## [Dataset content]
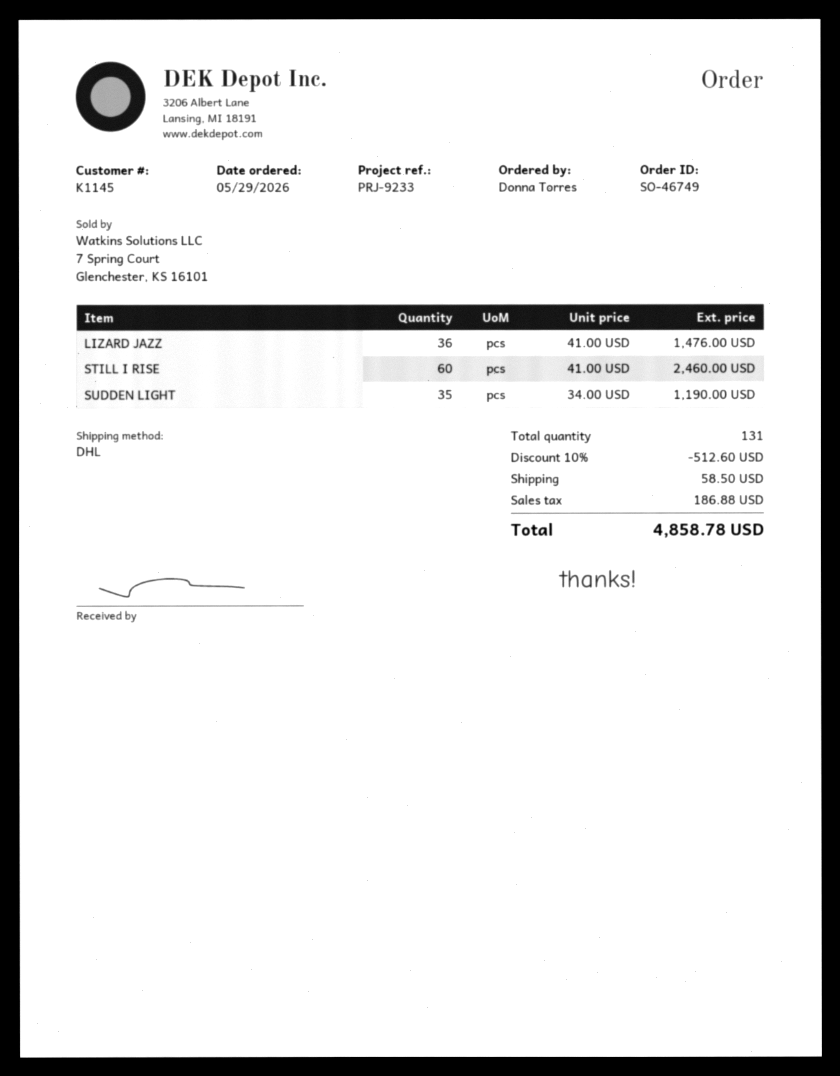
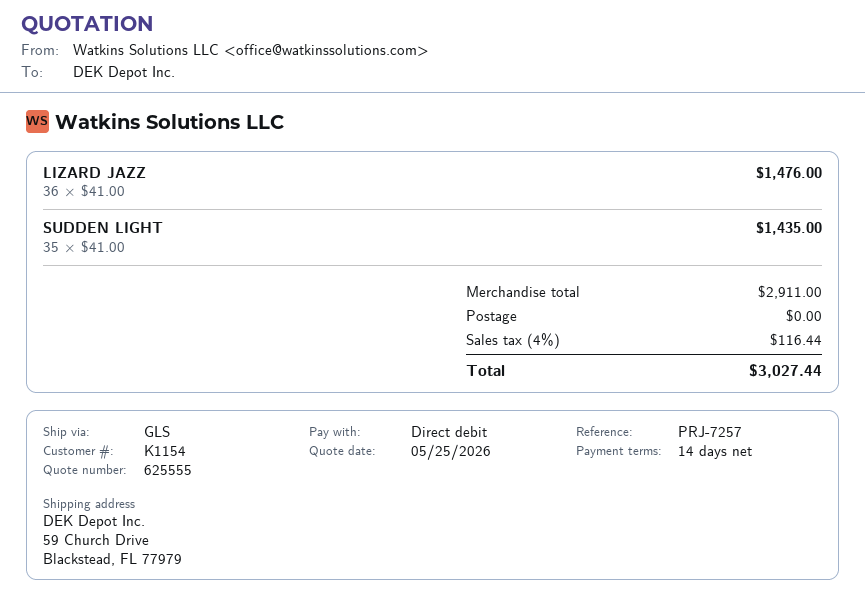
customer number: K1145 -> K1154
reference: PRJ-9233 -> PRJ-7257
shipping method: DHL -> GLS
STILL I RISE: 60 x 41.00 = 2460.00 -> none
SUDDEN LIGHT: 35 x 34.00 = 1190.00 -> 35 x 41.00 = 1435.00
discount: 10% = 512.60 -> none
shipping: 58.50 -> 0.00
tax: 186.88 -> 116.44
total: 4858.78 -> 3027.44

## [Problem]
The pictures in the entries above should be left out; all else must be copied exactly.

## [Completed task]
customer number: K1145 -> K1154
reference: PRJ-9233 -> PRJ-7257
shipping method: DHL -> GLS
STILL I RISE: 60 x 41.00 = 2460.00 -> none
SUDDEN LIGHT: 35 x 34.00 = 1190.00 -> 35 x 41.00 = 1435.00
discount: 10% = 512.60 -> none
shipping: 58.50 -> 0.00
tax: 186.88 -> 116.44
total: 4858.78 -> 3027.44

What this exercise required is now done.